- Exercise brief -
Using the records below, give again exactly the lines from the line that contains "Deliverability allocation process." through the line that contains "the RIS, and", both ends included, and only those.

- Data records -
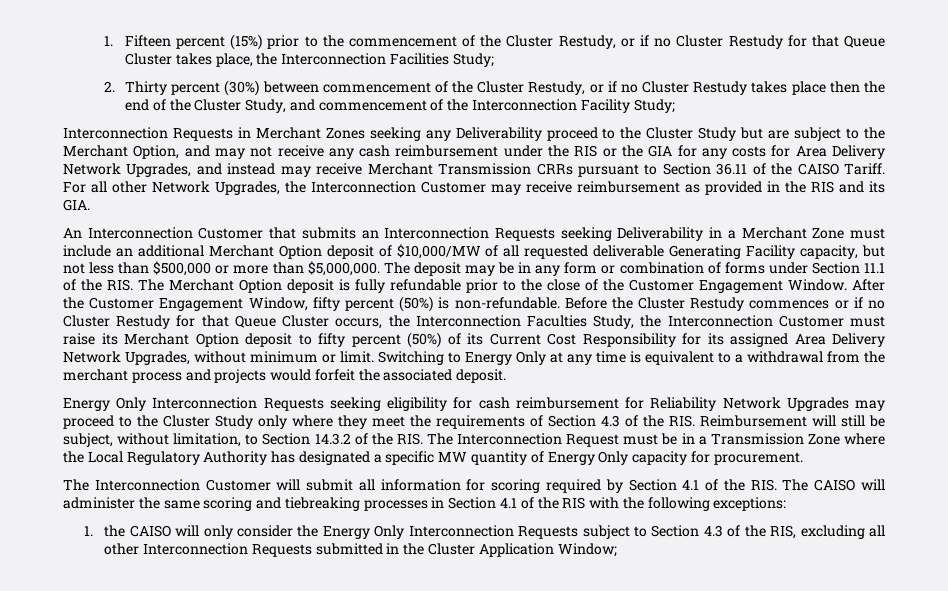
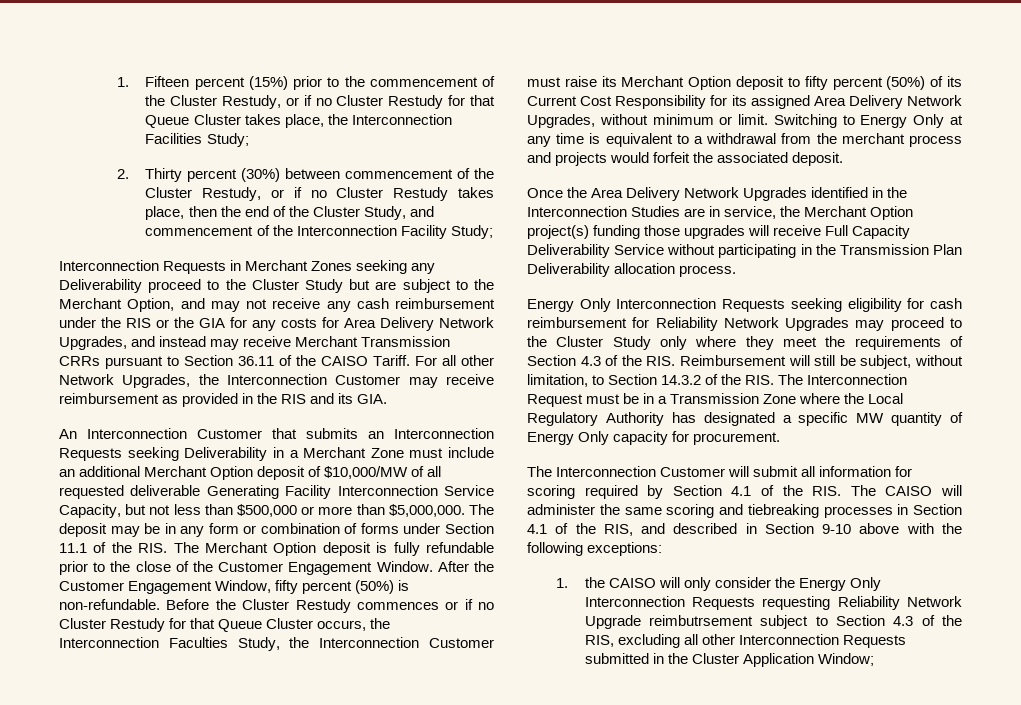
- 2. Thirty percent (30%) between commencement of the Cluster Restudy, or if no Cluster Restudy takes place then the end of the Cluster Study, and commencement of the Interconnection Facility Study;
+ 2. Thirty percent (30%) between commencement of the Cluster Restudy, or if no Cluster Restudy takes place, then the end of the Cluster Study, and commencement of the Interconnection Facility Study;
- An Interconnection Customer that submits an Interconnection Requests seeking Deliverability in a Merchant Zone must include an additional Merchant Option deposit of $10,000/MW of all requested deliverable Generating Facility capacity, but not less than $500,000 or more than $5,000,000.
+ An Interconnection Customer that submits an Interconnection Requests seeking Deliverability in a Merchant Zone must include an additional Merchant Option deposit of $10,000/MW of all requested deliverable Generating Facility Interconnection Service Capacity, but not less than $500,000 or more than $5,000,000.
+ Once the Area Delivery Network Upgrades identified in the Interconnection Studies are in service, the Merchant Option project(s) funding those upgrades will receive Full Capacity Deliverability Service without participating in the Transmission Plan Deliverability allocation process.
- The Interconnection Customer will submit all information for scoring required by Section 4.1 of the RIS. The CAISO will administer the same scoring and tiebreaking processes in Section 4.1 of the RIS with the following exceptions:
+ The Interconnection Customer will submit all information for scoring required by Section 4.1 of the RIS. The CAISO will administer the same scoring and tiebreaking processes in Section 4.1 of the RIS, and described in Section 9-10 above with the following exceptions:
- 1. the CAISO will only consider the Energy Only Interconnection Requests subject to Section 4.3 of the RIS, excluding all other Interconnection Requests submitted in the Cluster Application Window;
+ 1. the CAISO will only consider the Energy Only Interconnection Requests requesting Reliability Network Upgrade reimbutrsement subject to Section 4.3 of the RIS, excluding all other Interconnection Requests submitted in the Cluster Application Window;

- Task answer -
+ Once the Area Delivery Network Upgrades identified in the Interconnection Studies are in service, the Merchant Option project(s) funding those upgrades will receive Full Capacity Deliverability Service without participating in the Transmission Plan Deliverability allocation process.
- The Interconnection Customer will submit all information for scoring required by Section 4.1 of the RIS. The CAISO will administer the same scoring and tiebreaking processes in Section 4.1 of the RIS with the following exceptions:
+ The Interconnection Customer will submit all information for scoring required by Section 4.1 of the RIS. The CAISO will administer the same scoring and tiebreaking processes in Section 4.1 of the RIS, and described in Section 9-10 above with the following exceptions:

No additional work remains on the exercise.